_Work required_:
Each record must reappear in the answer exactly as it is written.

= Beginning of Section =

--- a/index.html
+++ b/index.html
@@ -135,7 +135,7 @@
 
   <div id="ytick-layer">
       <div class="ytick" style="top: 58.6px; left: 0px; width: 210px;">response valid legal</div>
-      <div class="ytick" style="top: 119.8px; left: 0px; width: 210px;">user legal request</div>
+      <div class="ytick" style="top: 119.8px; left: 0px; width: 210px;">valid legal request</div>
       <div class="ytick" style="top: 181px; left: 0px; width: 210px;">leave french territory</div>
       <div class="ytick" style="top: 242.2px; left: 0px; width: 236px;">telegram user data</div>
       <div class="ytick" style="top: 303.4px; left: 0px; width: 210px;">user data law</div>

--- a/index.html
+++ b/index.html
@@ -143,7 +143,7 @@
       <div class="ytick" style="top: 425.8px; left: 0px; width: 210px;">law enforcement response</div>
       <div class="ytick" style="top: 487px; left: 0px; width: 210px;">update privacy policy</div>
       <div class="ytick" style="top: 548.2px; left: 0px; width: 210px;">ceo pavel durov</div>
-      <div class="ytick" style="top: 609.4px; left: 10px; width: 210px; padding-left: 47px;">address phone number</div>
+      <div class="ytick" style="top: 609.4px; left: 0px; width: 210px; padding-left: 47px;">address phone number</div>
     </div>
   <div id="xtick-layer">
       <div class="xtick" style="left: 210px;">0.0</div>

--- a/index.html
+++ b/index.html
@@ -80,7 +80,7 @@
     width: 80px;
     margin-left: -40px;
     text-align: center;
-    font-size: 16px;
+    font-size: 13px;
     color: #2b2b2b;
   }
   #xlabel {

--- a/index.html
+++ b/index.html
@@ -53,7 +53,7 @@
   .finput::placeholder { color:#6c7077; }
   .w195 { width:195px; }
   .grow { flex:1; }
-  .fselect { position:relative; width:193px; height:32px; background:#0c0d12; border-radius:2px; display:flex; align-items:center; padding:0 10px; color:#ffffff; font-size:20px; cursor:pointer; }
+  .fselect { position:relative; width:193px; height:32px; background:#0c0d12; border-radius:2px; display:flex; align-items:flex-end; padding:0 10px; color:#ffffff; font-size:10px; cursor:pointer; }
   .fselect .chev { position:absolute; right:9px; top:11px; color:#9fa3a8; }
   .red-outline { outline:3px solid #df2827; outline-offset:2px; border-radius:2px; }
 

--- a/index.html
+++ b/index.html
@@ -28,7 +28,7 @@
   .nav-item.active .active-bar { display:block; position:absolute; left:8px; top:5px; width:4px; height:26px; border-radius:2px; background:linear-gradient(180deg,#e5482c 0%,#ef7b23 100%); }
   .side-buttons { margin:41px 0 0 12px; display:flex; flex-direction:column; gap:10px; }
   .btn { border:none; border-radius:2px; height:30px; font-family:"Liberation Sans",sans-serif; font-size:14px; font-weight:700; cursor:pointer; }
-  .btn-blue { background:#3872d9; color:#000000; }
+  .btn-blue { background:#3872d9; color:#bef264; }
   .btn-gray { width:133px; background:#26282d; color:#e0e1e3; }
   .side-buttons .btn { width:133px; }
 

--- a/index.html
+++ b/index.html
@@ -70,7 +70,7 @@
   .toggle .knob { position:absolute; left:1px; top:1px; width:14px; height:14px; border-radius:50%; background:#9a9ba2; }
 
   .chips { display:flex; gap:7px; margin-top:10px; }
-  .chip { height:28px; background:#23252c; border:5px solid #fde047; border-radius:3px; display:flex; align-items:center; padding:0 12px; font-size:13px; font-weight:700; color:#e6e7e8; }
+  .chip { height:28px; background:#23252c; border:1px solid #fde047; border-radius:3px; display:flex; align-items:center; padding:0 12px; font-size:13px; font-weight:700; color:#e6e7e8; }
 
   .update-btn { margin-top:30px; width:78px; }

= End of Section =

_Solution to the problem_:
--- a/index.html
+++ b/index.html
@@ -135,7 +135,7 @@
 
   <div id="ytick-layer">
       <div class="ytick" style="top: 58.6px; left: 0px; width: 210px;">response valid legal</div>
-      <div class="ytick" style="top: 119.8px; left: 0px; width: 210px;">user legal request</div>
+      <div class="ytick" style="top: 119.8px; left: 0px; width: 210px;">valid legal request</div>
       <div class="ytick" style="top: 181px; left: 0px; width: 210px;">leave french territory</div>
       <div class="ytick" style="top: 242.2px; left: 0px; width: 236px;">telegram user data</div>
       <div class="ytick" style="top: 303.4px; left: 0px; width: 210px;">user data law</div>

--- a/index.html
+++ b/index.html
@@ -143,7 +143,7 @@
       <div class="ytick" style="top: 425.8px; left: 0px; width: 210px;">law enforcement response</div>
       <div class="ytick" style="top: 487px; left: 0px; width: 210px;">update privacy policy</div>
       <div class="ytick" style="top: 548.2px; left: 0px; width: 210px;">ceo pavel durov</div>
-      <div class="ytick" style="top: 609.4px; left: 10px; width: 210px; padding-left: 47px;">address phone number</div>
+      <div class="ytick" style="top: 609.4px; left: 0px; width: 210px; padding-left: 47px;">address phone number</div>
     </div>
   <div id="xtick-layer">
       <div class="xtick" style="left: 210px;">0.0</div>

--- a/index.html
+++ b/index.html
@@ -80,7 +80,7 @@
     width: 80px;
     margin-left: -40px;
     text-align: center;
-    font-size: 16px;
+    font-size: 13px;
     color: #2b2b2b;
   }
   #xlabel {

--- a/index.html
+++ b/index.html
@@ -53,7 +53,7 @@
   .finput::placeholder { color:#6c7077; }
   .w195 { width:195px; }
   .grow { flex:1; }
-  .fselect { position:relative; width:193px; height:32px; background:#0c0d12; border-radius:2px; display:flex; align-items:center; padding:0 10px; color:#ffffff; font-size:20px; cursor:pointer; }
+  .fselect { position:relative; width:193px; height:32px; background:#0c0d12; border-radius:2px; display:flex; align-items:flex-end; padding:0 10px; color:#ffffff; font-size:10px; cursor:pointer; }
   .fselect .chev { position:absolute; right:9px; top:11px; color:#9fa3a8; }
   .red-outline { outline:3px solid #df2827; outline-offset:2px; border-radius:2px; }
 

--- a/index.html
+++ b/index.html
@@ -28,7 +28,7 @@
   .nav-item.active .active-bar { display:block; position:absolute; left:8px; top:5px; width:4px; height:26px; border-radius:2px; background:linear-gradient(180deg,#e5482c 0%,#ef7b23 100%); }
   .side-buttons { margin:41px 0 0 12px; display:flex; flex-direction:column; gap:10px; }
   .btn { border:none; border-radius:2px; height:30px; font-family:"Liberation Sans",sans-serif; font-size:14px; font-weight:700; cursor:pointer; }
-  .btn-blue { background:#3872d9; color:#000000; }
+  .btn-blue { background:#3872d9; color:#bef264; }
   .btn-gray { width:133px; background:#26282d; color:#e0e1e3; }
   .side-buttons .btn { width:133px; }
 

--- a/index.html
+++ b/index.html
@@ -70,7 +70,7 @@
   .toggle .knob { position:absolute; left:1px; top:1px; width:14px; height:14px; border-radius:50%; background:#9a9ba2; }
 
   .chips { display:flex; gap:7px; margin-top:10px; }
-  .chip { height:28px; background:#23252c; border:5px solid #fde047; border-radius:3px; display:flex; align-items:center; padding:0 12px; font-size:13px; font-weight:700; color:#e6e7e8; }
+  .chip { height:28px; background:#23252c; border:1px solid #fde047; border-radius:3px; display:flex; align-items:center; padding:0 12px; font-size:13px; font-weight:700; color:#e6e7e8; }
 
   .update-btn { margin-top:30px; width:78px; }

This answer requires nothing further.